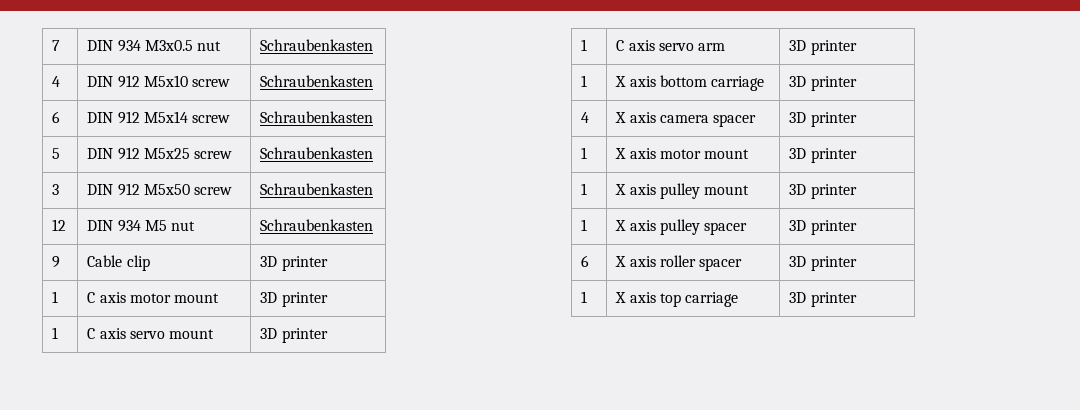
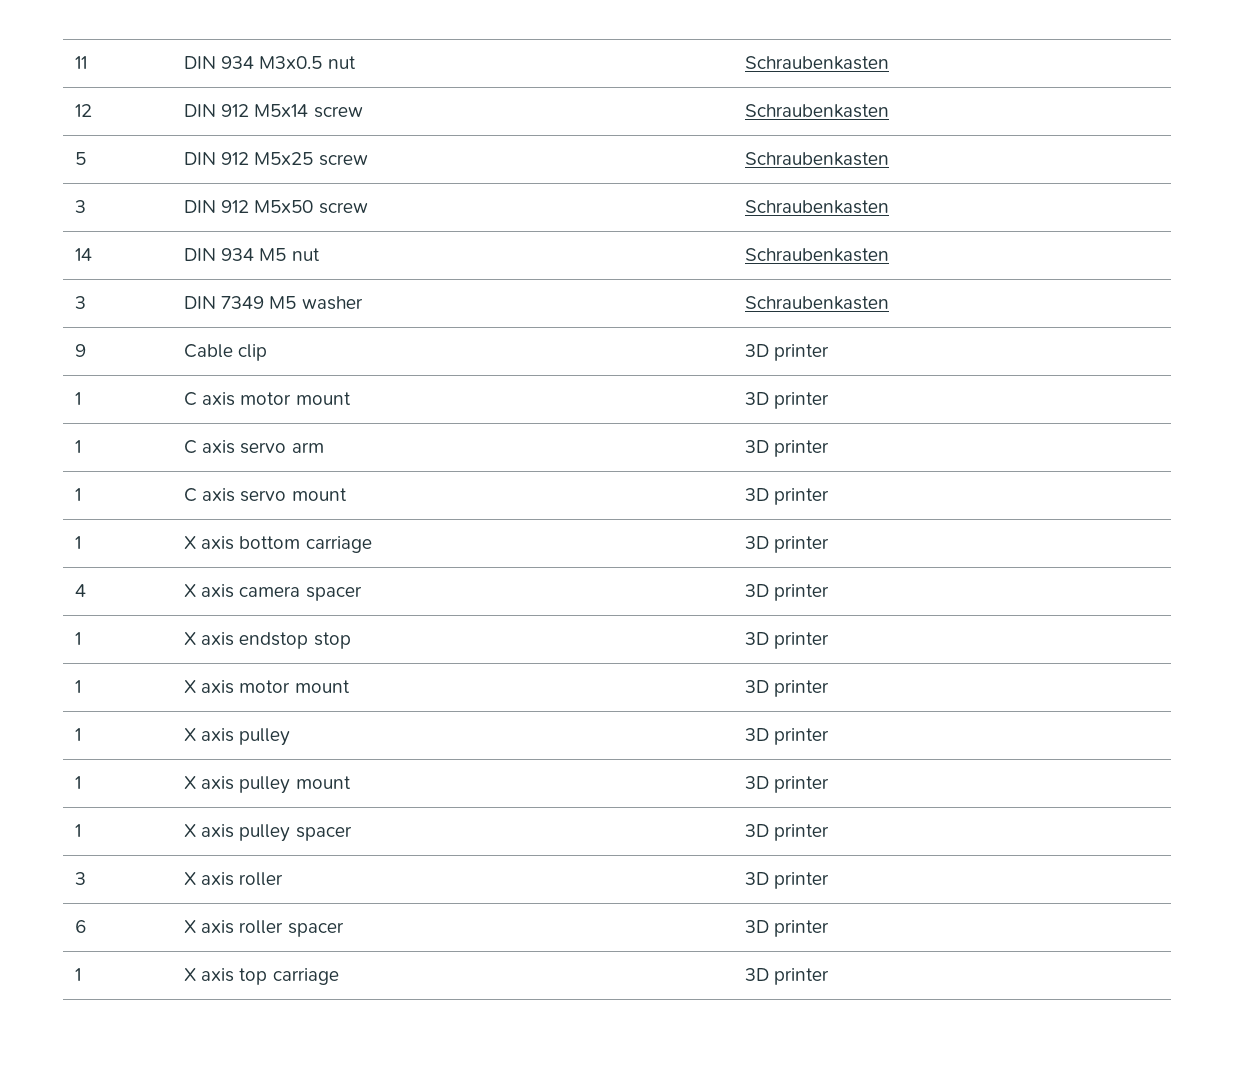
[52,40,61,51] 7 -> [75,56,88,69] 11
[52,76,61,87] [87,75,231,88] [260,75,374,87] [52,111,61,123] 4 | DIN 912 M5x10 screw | Schraubenkasten // 6 -> [75,104,93,117] 12
[52,219,67,231] 12 -> [75,248,93,261] 14
(374, 225) none -> [75,296,87,309] [184,296,363,310] [745,296,890,310] // 3 | DIN 7349 M5 washer | Schraubenkasten
[169,329,215,339] [260,328,328,343] [581,39,588,51] [616,40,726,51] mount | 3D printer // 1 | C axis servo arm -> [291,442,324,453] [745,440,830,457] [75,488,82,501] [184,488,347,502] arm | 3D printer // 1 | C axis servo mount
(857, 119) none -> [75,632,82,645] [184,632,351,649] [745,632,830,649] // 1 | X axis endstop stop | 3D printer
(857, 155) none -> [75,728,82,741] [184,728,291,746] [745,728,830,745] // 1 | X axis pulley | 3D printer
(857, 227) none -> [75,872,87,885] [184,872,284,886] [745,872,830,889] // 3 | X axis roller | 3D printer

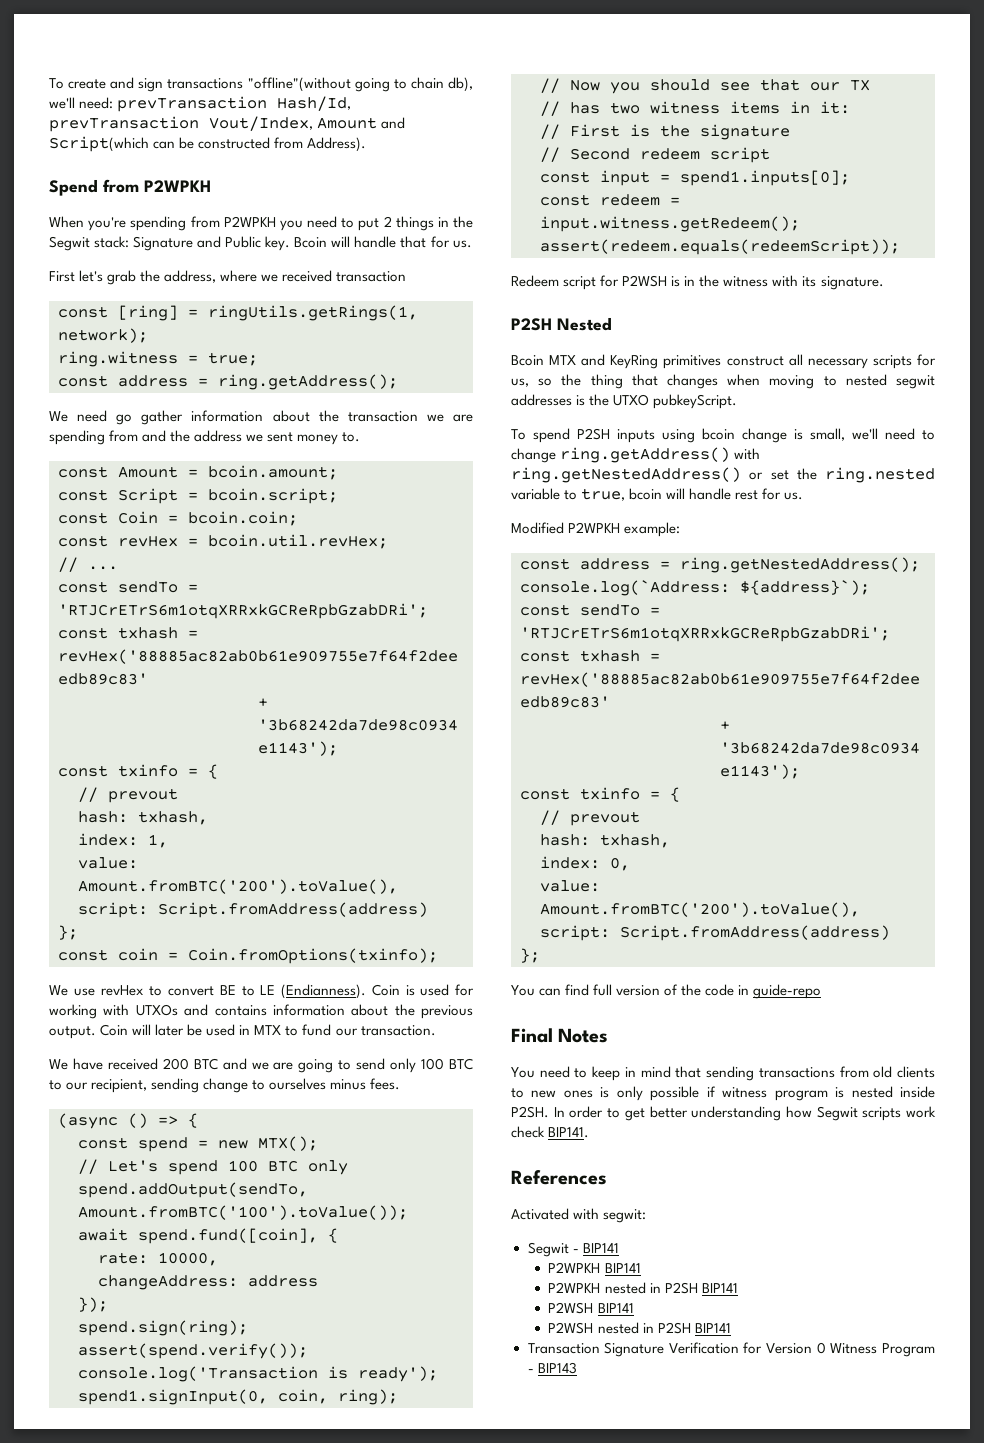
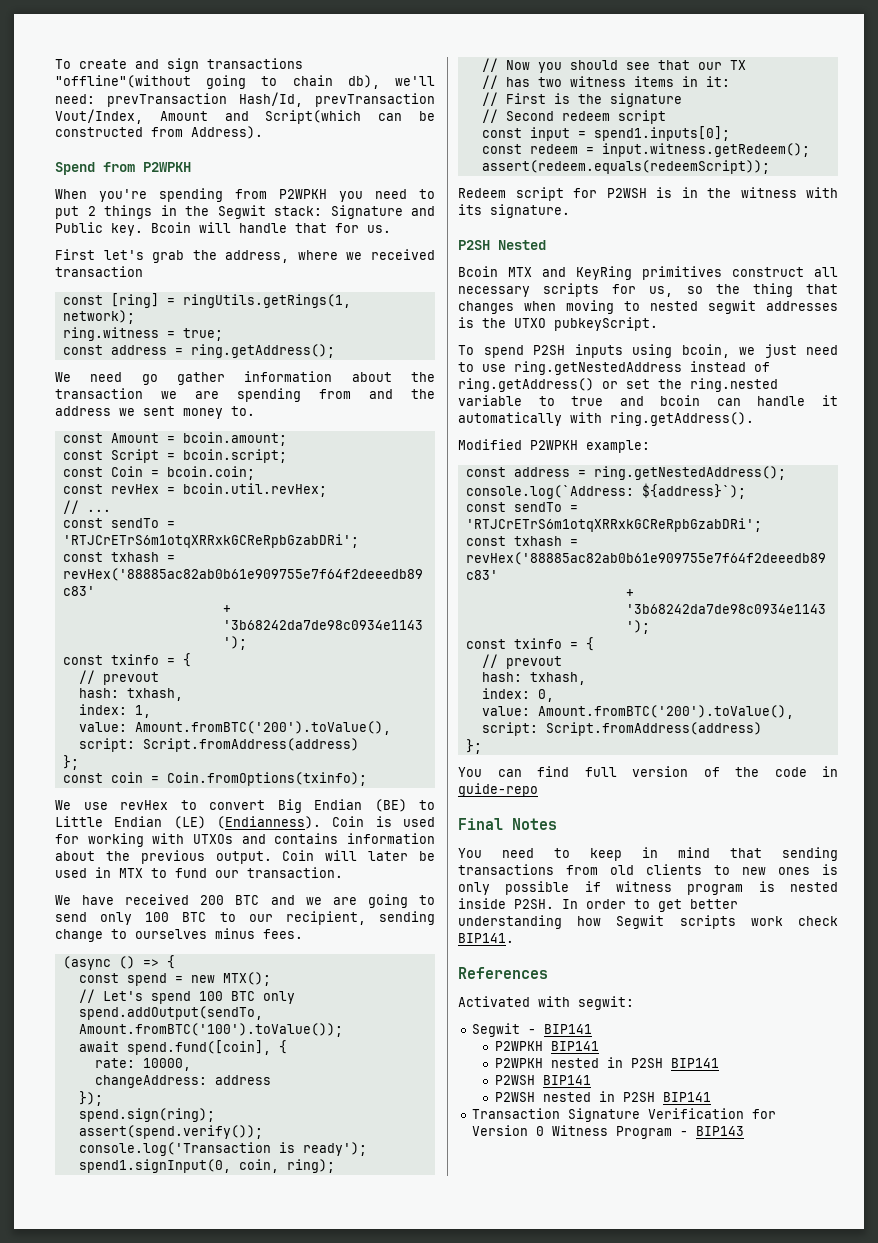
[219,985,276,996] BE to LE -> [277,799,435,813] [55,816,206,829] Big Endian (BE) to Little Endian (LE)
[702,428,935,443] [511,447,761,463] [511,467,741,483] bcoin change is small, we'll need to change ring.getAddress() with ring.getNestedAddress() -> [681,344,838,358] [458,361,770,375] [458,378,594,392] bcoin, we just need to use ring.getNestedAddress instead of ring.getAddress()
[581,488,804,501] true, bcoin will handle rest for us. -> [571,395,838,406] [458,412,754,426] true and bcoin can handle it automatically with ring.getAddress().

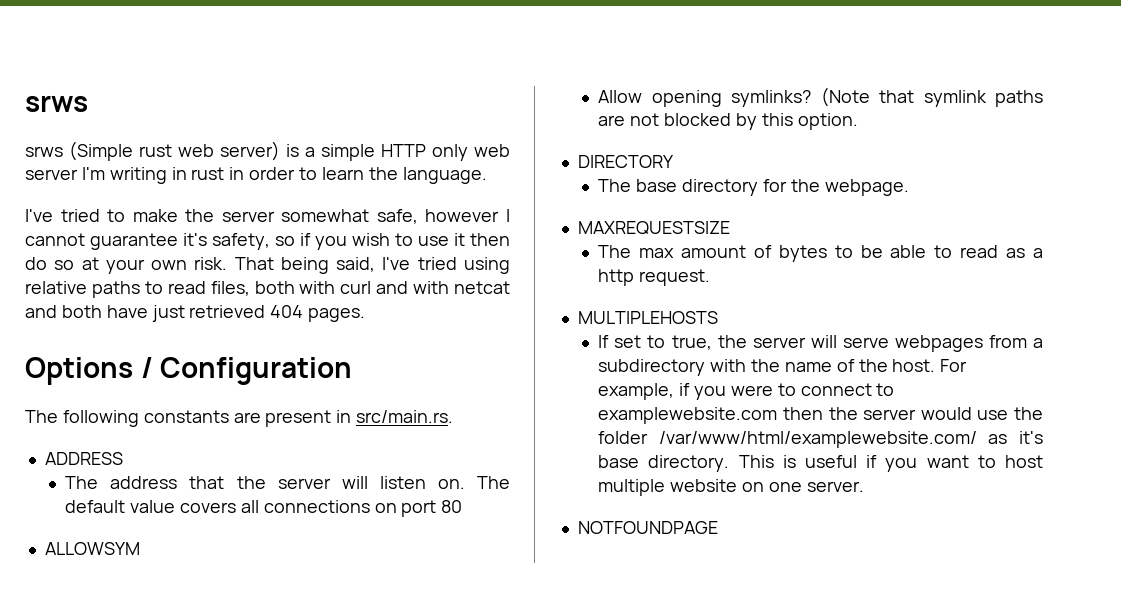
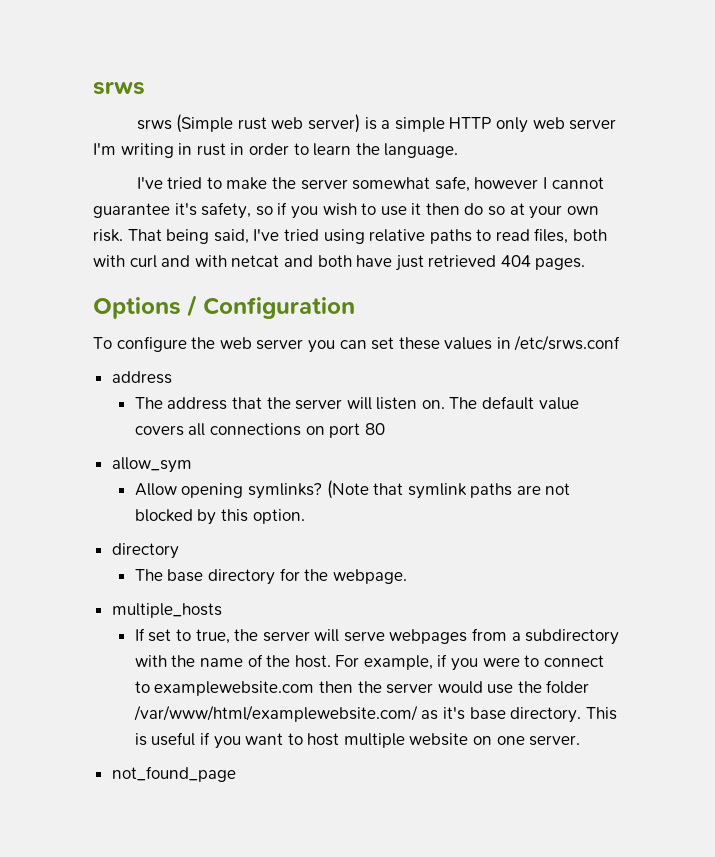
[25,410,454,427] [44,452,123,465] The following constants are present in src/main.rs. // ADDRESS -> [93,335,621,353] [111,371,172,384] To configure the web server you can set these values in /etc/srws.conf // address
[44,542,140,555] ALLOWSYM -> [111,457,192,473] allow_sym
[577,155,674,168] DIRECTORY -> [111,543,179,559] directory
[577,221,730,235] [598,245,1044,262] [598,269,711,286] [577,311,718,324] MAXREQUESTSIZE // The max amount of bytes to be able to read as a http request. // MULTIPLEHOSTS -> [111,603,222,618] multiple_hosts
[577,521,718,534] NOTFOUNDPAGE -> [111,766,236,782] not_found_page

● ● ● ● ● ● ●

## EXERCISE INSTRUCTIONS
Search the data above for the string "bcoin". Report every line where it is found.

## RESPONSE FOR THIS EXERCISE
[702,428,935,443] [511,447,761,463] [511,467,741,483] bcoin change is small, we'll need to change ring.getAddress() with ring.getNestedAddress() -> [681,344,838,358] [458,361,770,375] [458,378,594,392] bcoin, we just need to use ring.getNestedAddress instead of ring.getAddress()
[581,488,804,501] true, bcoin will handle rest for us. -> [571,395,838,406] [458,412,754,426] true and bcoin can handle it automatically with ring.getAddress().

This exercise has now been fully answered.